Task statement
The sole answer should be the number of lines in the material below that hold "script".

Records for the task
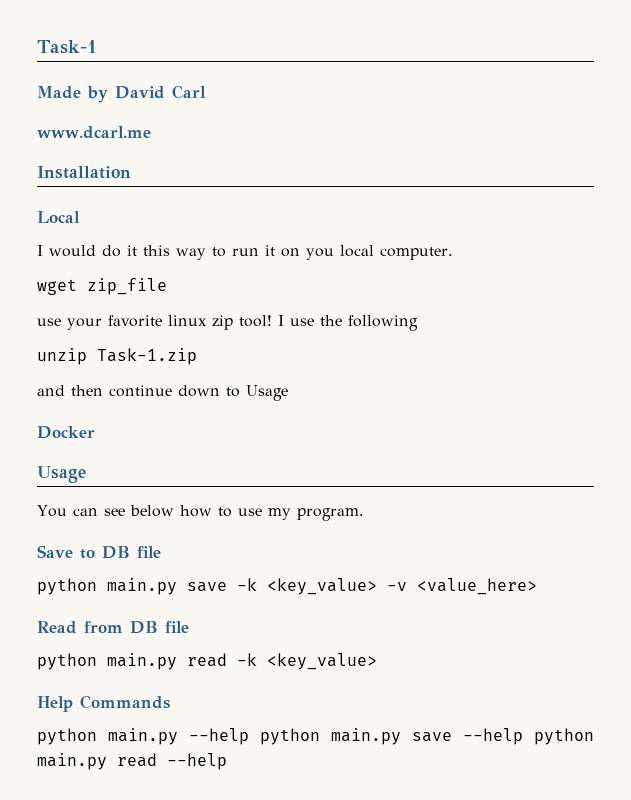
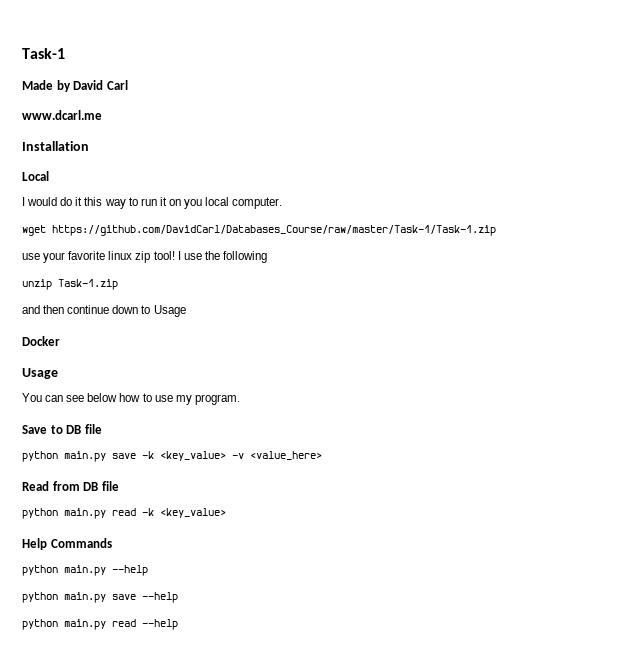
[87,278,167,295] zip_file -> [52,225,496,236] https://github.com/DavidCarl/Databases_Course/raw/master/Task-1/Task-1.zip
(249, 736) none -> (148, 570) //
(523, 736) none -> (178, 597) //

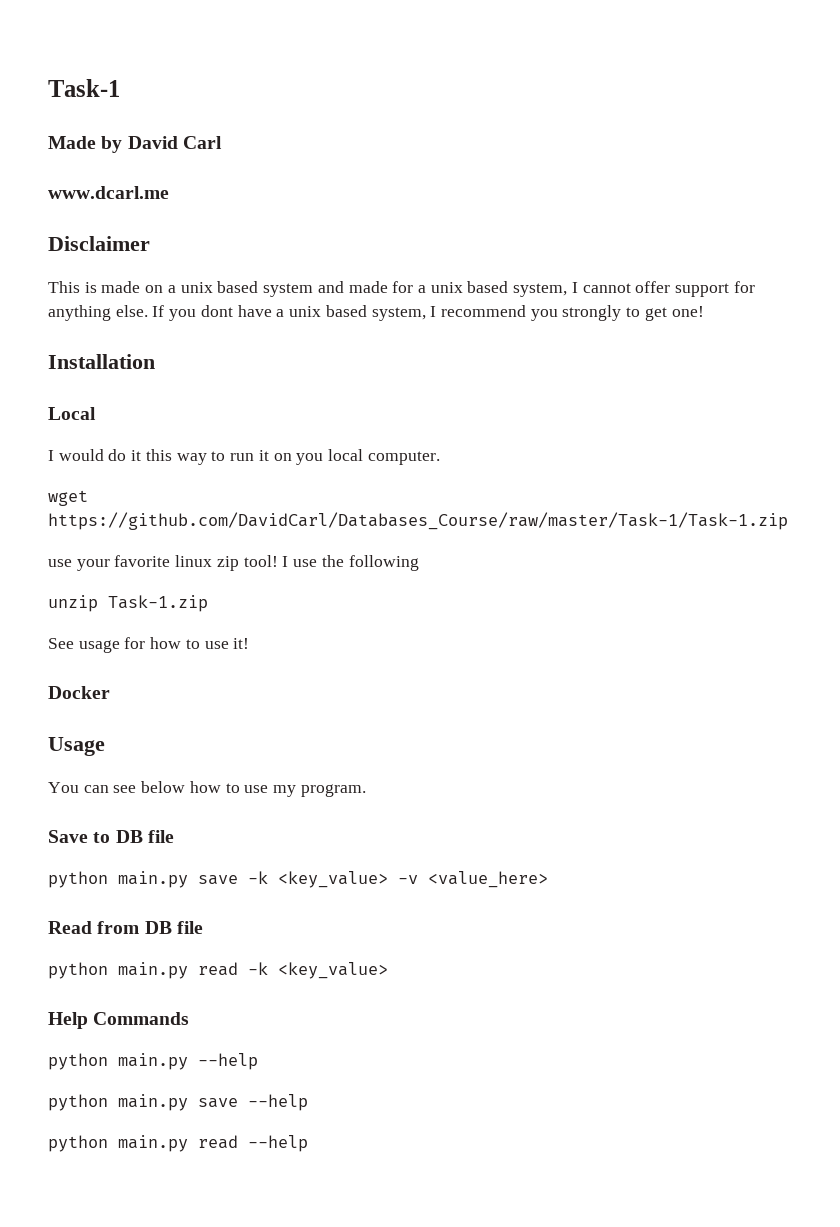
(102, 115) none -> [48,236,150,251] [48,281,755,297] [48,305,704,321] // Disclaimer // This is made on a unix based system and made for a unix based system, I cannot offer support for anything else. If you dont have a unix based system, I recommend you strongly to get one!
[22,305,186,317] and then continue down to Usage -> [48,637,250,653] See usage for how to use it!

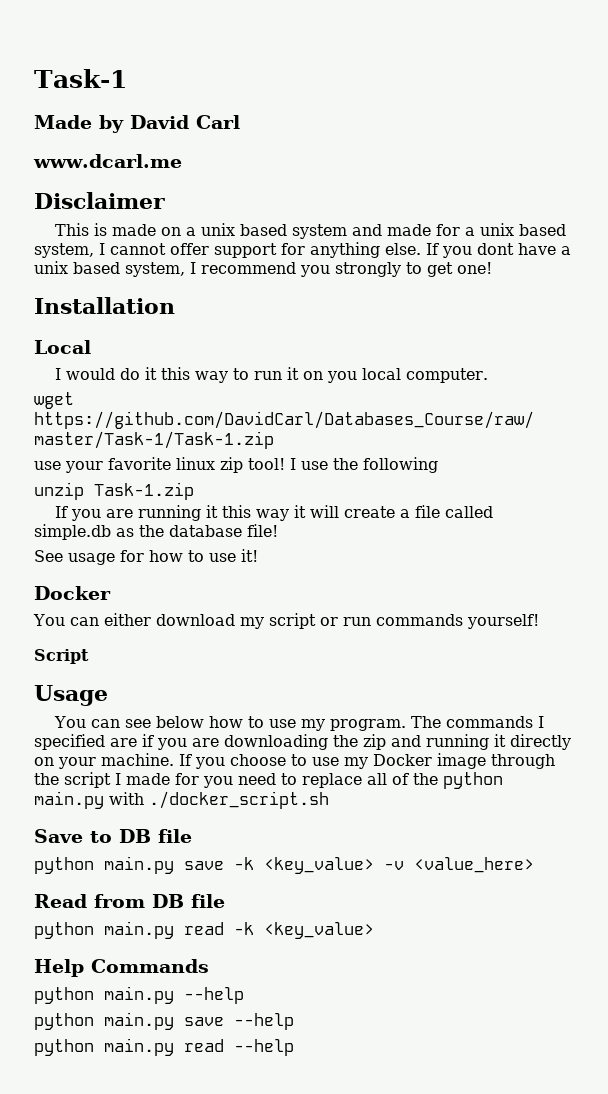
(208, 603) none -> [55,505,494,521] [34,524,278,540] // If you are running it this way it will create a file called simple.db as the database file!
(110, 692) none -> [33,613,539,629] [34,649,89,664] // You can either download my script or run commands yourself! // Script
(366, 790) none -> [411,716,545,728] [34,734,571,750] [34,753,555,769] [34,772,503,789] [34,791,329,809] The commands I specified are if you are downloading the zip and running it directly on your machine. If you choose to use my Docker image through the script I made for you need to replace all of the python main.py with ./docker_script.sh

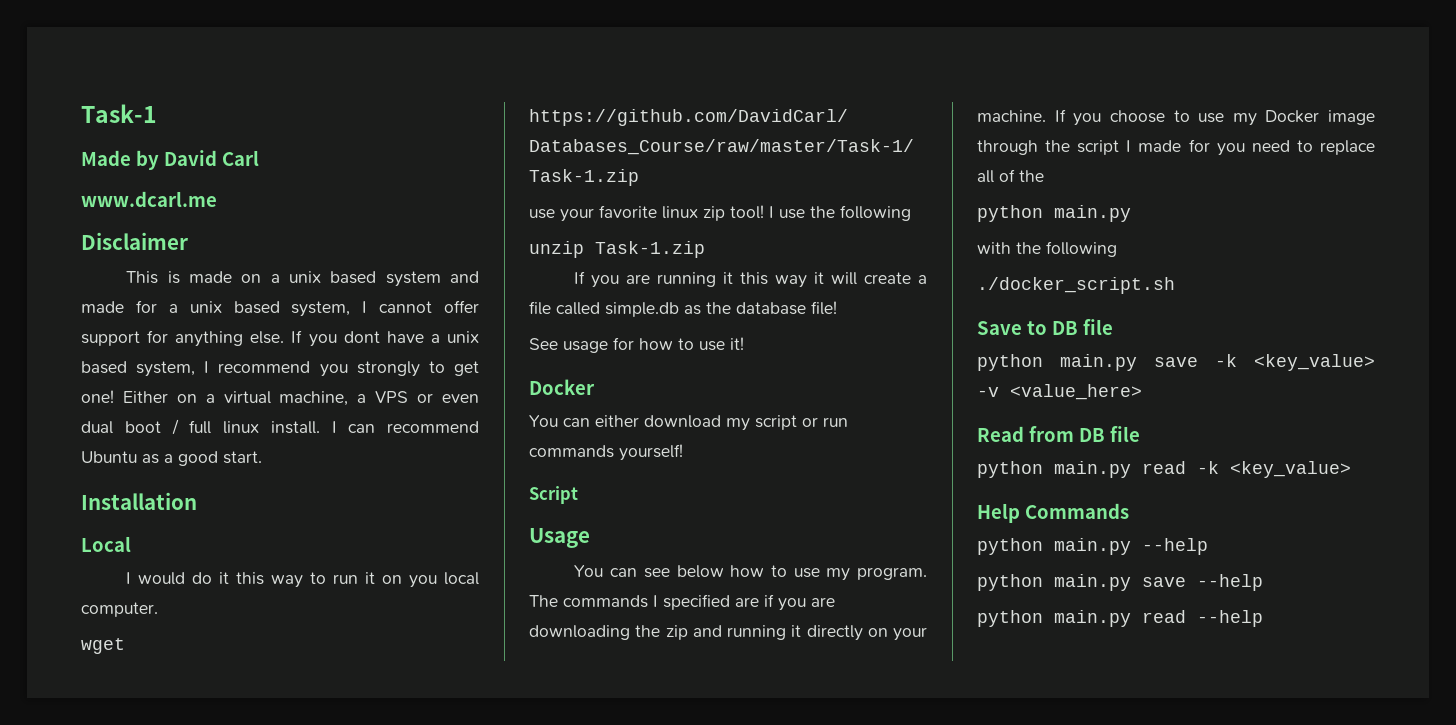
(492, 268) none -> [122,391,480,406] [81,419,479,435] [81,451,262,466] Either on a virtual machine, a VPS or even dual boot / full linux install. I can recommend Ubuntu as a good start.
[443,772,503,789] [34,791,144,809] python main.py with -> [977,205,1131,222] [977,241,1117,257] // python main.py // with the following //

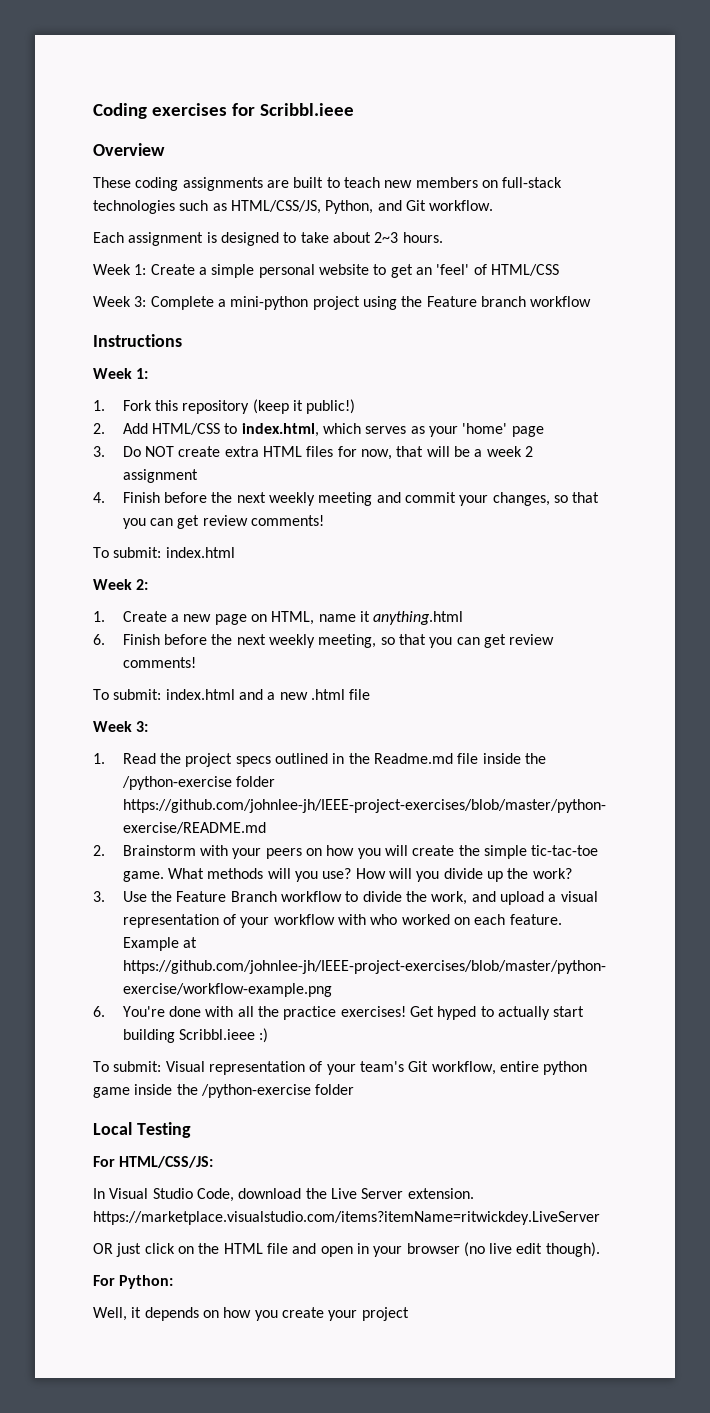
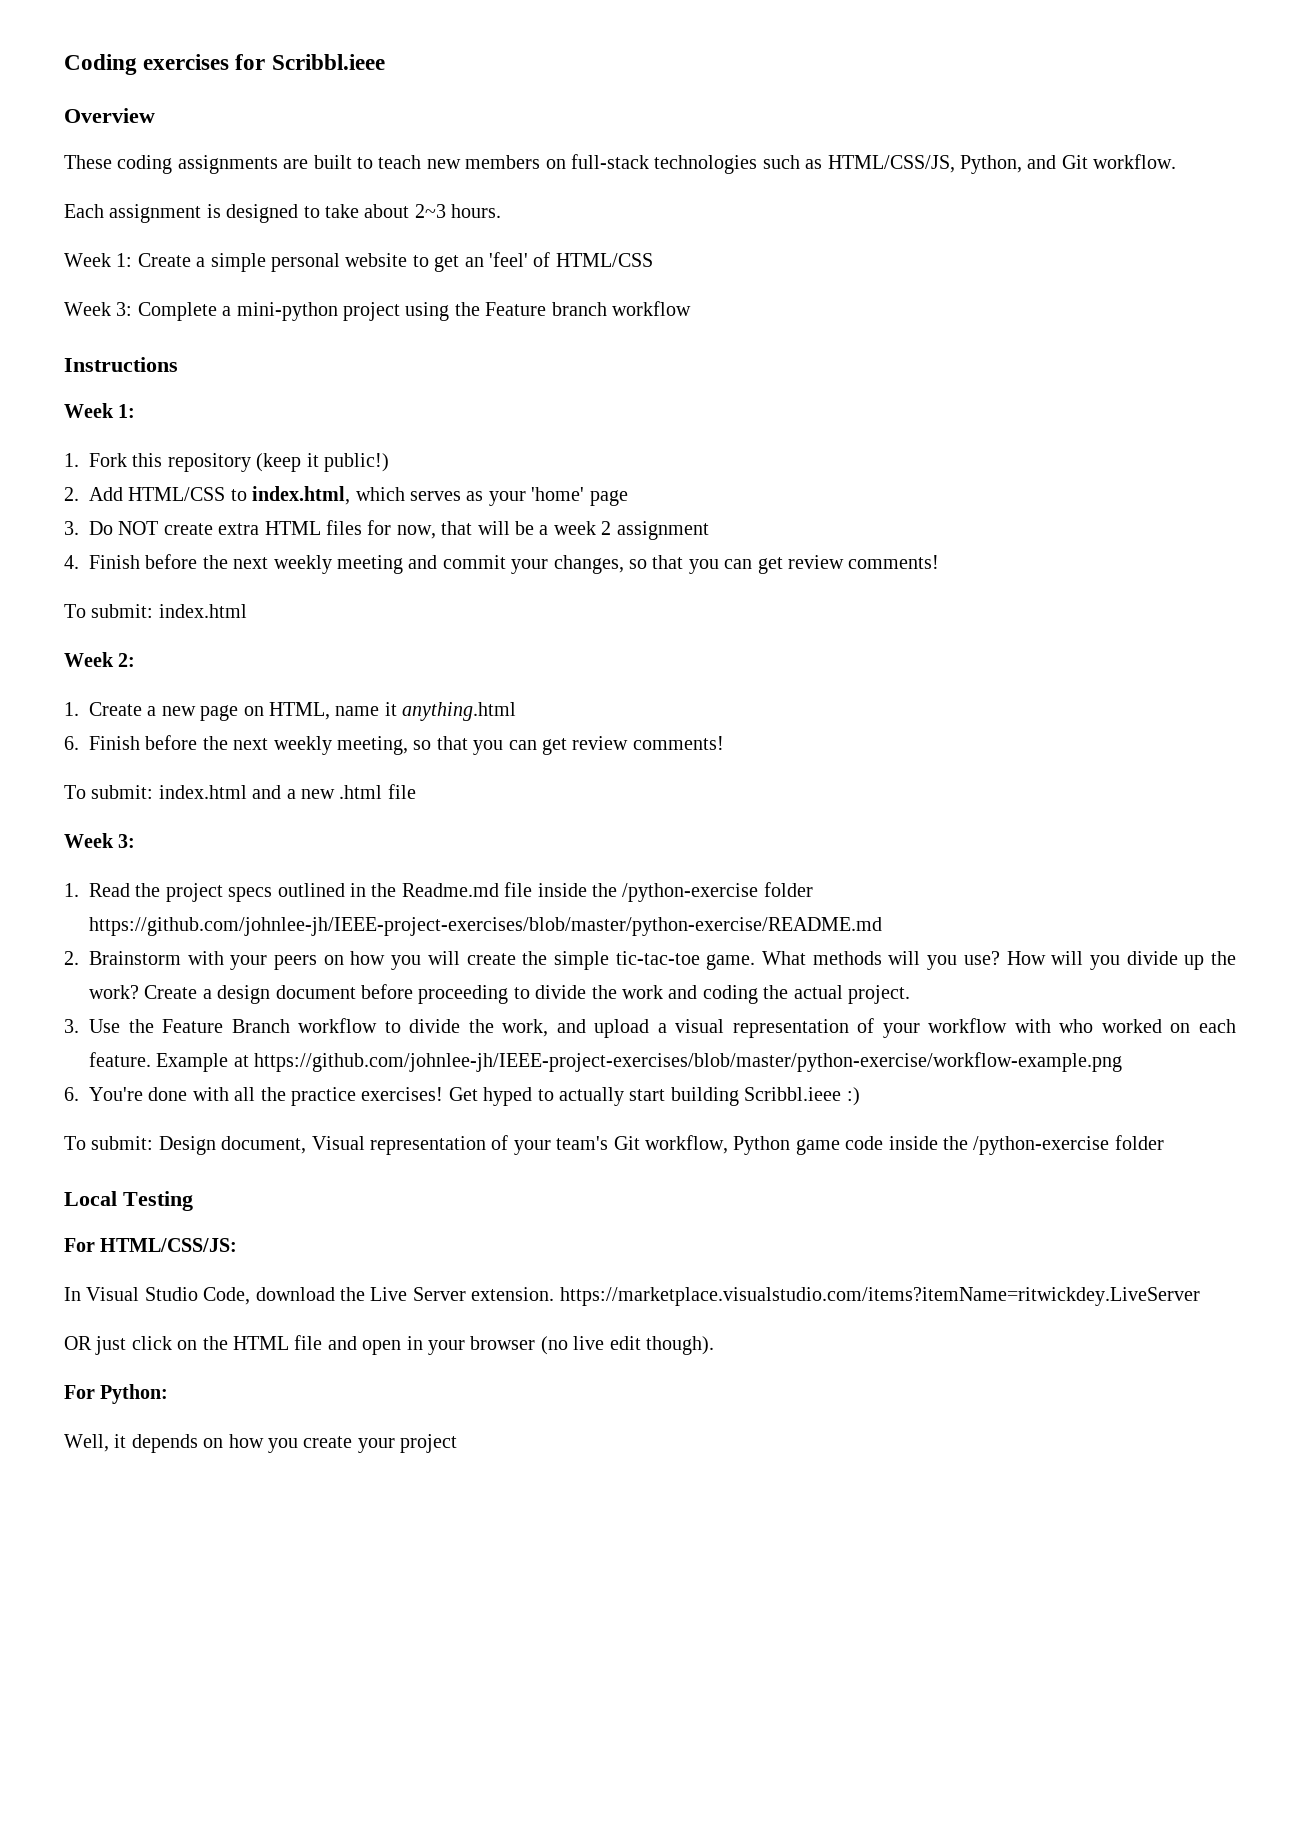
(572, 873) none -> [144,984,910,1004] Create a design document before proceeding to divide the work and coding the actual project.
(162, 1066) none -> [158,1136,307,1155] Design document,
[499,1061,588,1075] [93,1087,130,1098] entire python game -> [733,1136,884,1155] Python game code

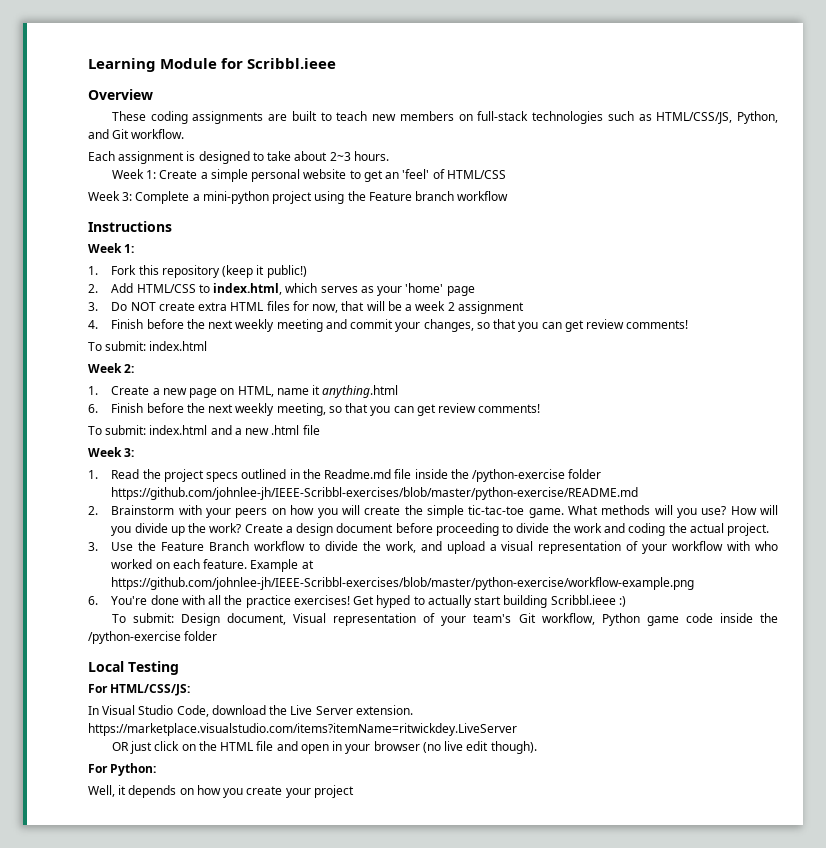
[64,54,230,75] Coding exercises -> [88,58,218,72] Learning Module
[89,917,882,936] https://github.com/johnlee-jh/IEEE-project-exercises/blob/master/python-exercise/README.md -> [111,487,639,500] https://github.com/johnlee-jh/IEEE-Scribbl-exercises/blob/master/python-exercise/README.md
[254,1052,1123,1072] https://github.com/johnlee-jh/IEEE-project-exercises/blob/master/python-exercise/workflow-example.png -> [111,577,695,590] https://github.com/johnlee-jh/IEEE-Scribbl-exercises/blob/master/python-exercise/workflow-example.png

Answer section
2